7. The grip was then slid in place, the throttle cables installed, and the switch housing was tightened down. The other side was much easier as all we had to do was remove the old grip and slide on the new chrome grip and secure it with the provided set screw.

8. Installing the footpegs and shifter peg was really easy. All we had to do was remove the bolt holding the peg in place and pull the stock footpeg.

9. The new peg was then bolted in place. The shifter peg was unscrewed from the shift lever, then with some threadlocker on the threads of the new shifter peg. It was then secured into position.

10 & 11. Here you can see the drilled gusset we were talking about on the bars. The new speed-hole pegs and grips match pretty well, and it took less than an hour to make the swap from stock rubber to new chrome.

A few issues back we installed a set of Knuckle Bars from Todd's Cycles on our '96 Softail Springer project bike. And while we weren't going for a specific theme or style for the bike, when we were looking over our current cover bike we quickly picked up on the speed-hole theme and especially noticed the grips and pegs from Battistini available through Arlen Ness, and thought they would look good with the drilled gussets on the bars.

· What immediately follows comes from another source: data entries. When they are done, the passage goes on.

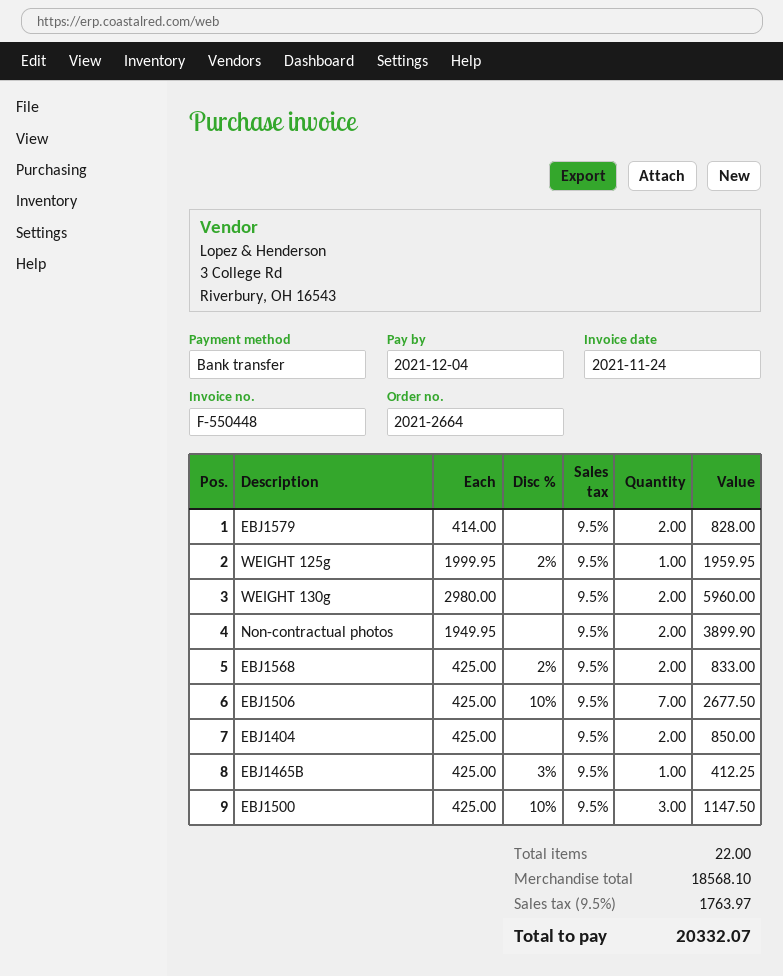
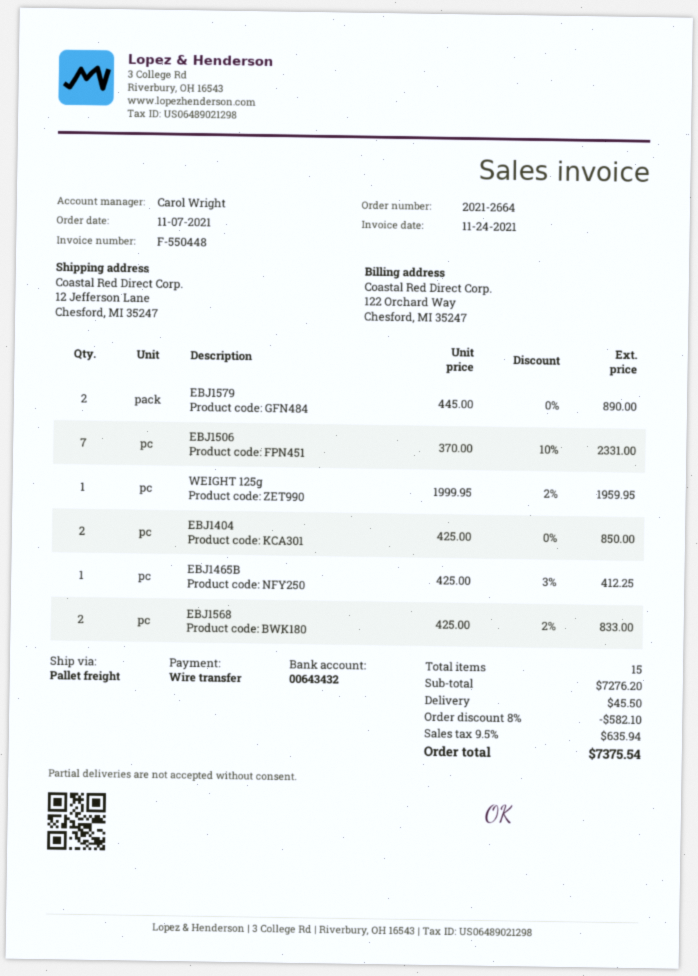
EBJ1579: 2 x 414.00 = 828.00 -> 2 x 445.00 = 890.00
WEIGHT 130g: 2 x 2980.00 = 5960.00 -> none
Non-contractual photos: 2 x 1949.95 = 3899.90 -> none
EBJ1506: 7 x 425.00 - 10% = 2677.50 -> 7 x 370.00 - 10% = 2331.00
EBJ1500: 3 x 425.00 - 10% = 1147.50 -> none
total quantity: 22 -> 15
subtotal: 18568.10 -> 7276.20
discount: none -> 8% = 582.10
shipping: none -> 45.50
tax: 9.5% = 1763.97 -> 9.5% = 635.94
total: 20332.07 -> 7375.54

Many years ago, the drilled or speed-hole design came about more out of necessity rather than style. In the never-ending quest for speed, once every unnecessary part was stripped off the bike, racers looked to lighten the load by removing as much metal material as mechanically possible and still make a safe pass down the strip. This could be done in a number of ways, one of which was to just drill holes wherever you could. From that point, like many themes, it became more of a style or look and less of an actual performance enhancement. Even though we don't plan on running this Springer down the drag strip, we do like the look of the speed-hole theme.